(Items from a data source)
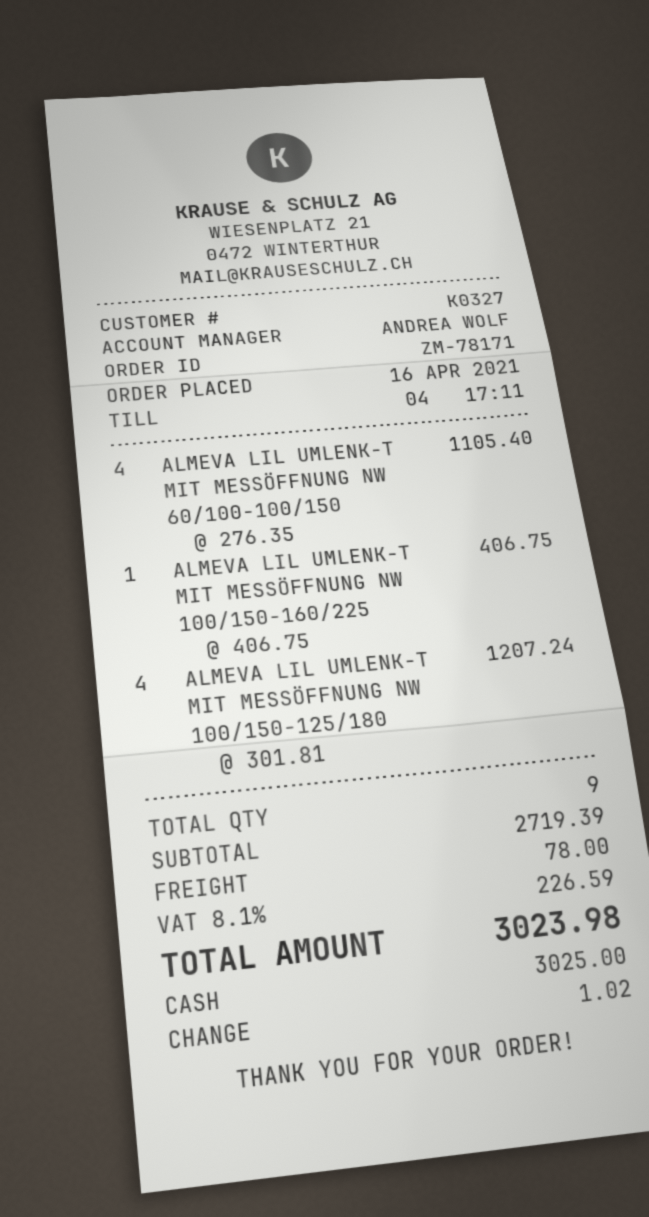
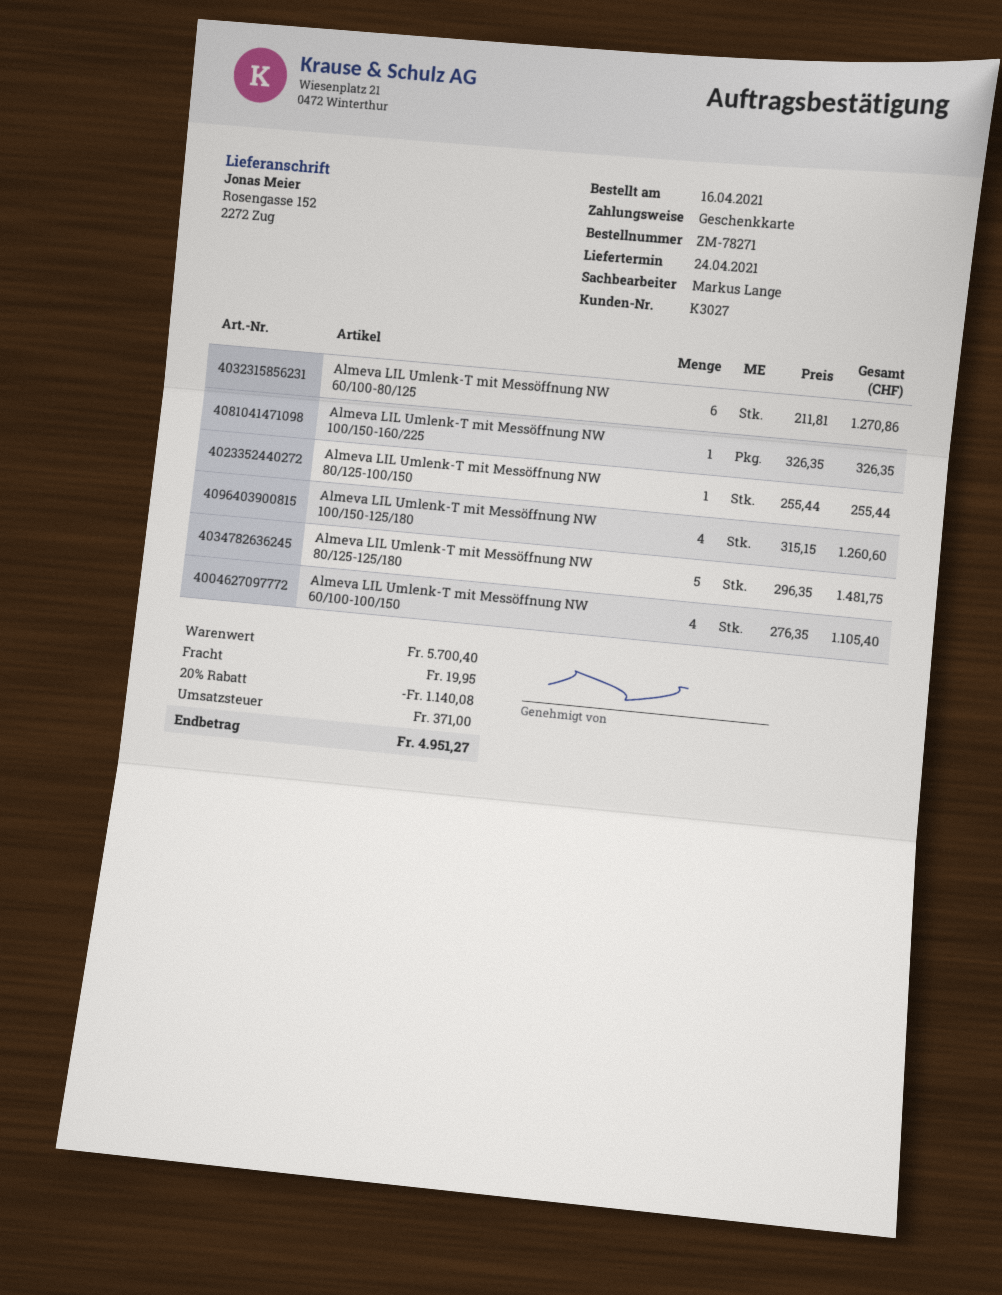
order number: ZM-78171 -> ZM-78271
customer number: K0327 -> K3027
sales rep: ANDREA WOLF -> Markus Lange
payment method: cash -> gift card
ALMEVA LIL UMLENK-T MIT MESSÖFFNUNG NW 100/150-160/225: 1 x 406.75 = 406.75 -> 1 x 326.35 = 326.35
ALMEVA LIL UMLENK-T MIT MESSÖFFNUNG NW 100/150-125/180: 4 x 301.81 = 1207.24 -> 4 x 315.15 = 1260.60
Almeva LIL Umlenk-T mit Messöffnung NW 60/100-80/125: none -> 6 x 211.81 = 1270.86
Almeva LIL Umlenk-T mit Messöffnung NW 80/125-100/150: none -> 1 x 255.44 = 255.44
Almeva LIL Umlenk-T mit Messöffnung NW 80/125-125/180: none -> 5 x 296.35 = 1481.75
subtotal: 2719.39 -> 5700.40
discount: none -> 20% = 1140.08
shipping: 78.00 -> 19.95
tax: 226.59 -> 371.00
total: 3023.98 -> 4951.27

Task goal
Return only the lines between the one holding "Almeva LIL Umlenk-T mit Messöffnung NW 60/100-80/125: none" and the one holding "Almeva LIL Umlenk-T mit Messöffnung NW 80/125-125/180: none", inclusive, exactly as they appear above.

Response to this exercise
Almeva LIL Umlenk-T mit Messöffnung NW 60/100-80/125: none -> 6 x 211.81 = 1270.86
Almeva LIL Umlenk-T mit Messöffnung NW 80/125-100/150: none -> 1 x 255.44 = 255.44
Almeva LIL Umlenk-T mit Messöffnung NW 80/125-125/180: none -> 5 x 296.35 = 1481.75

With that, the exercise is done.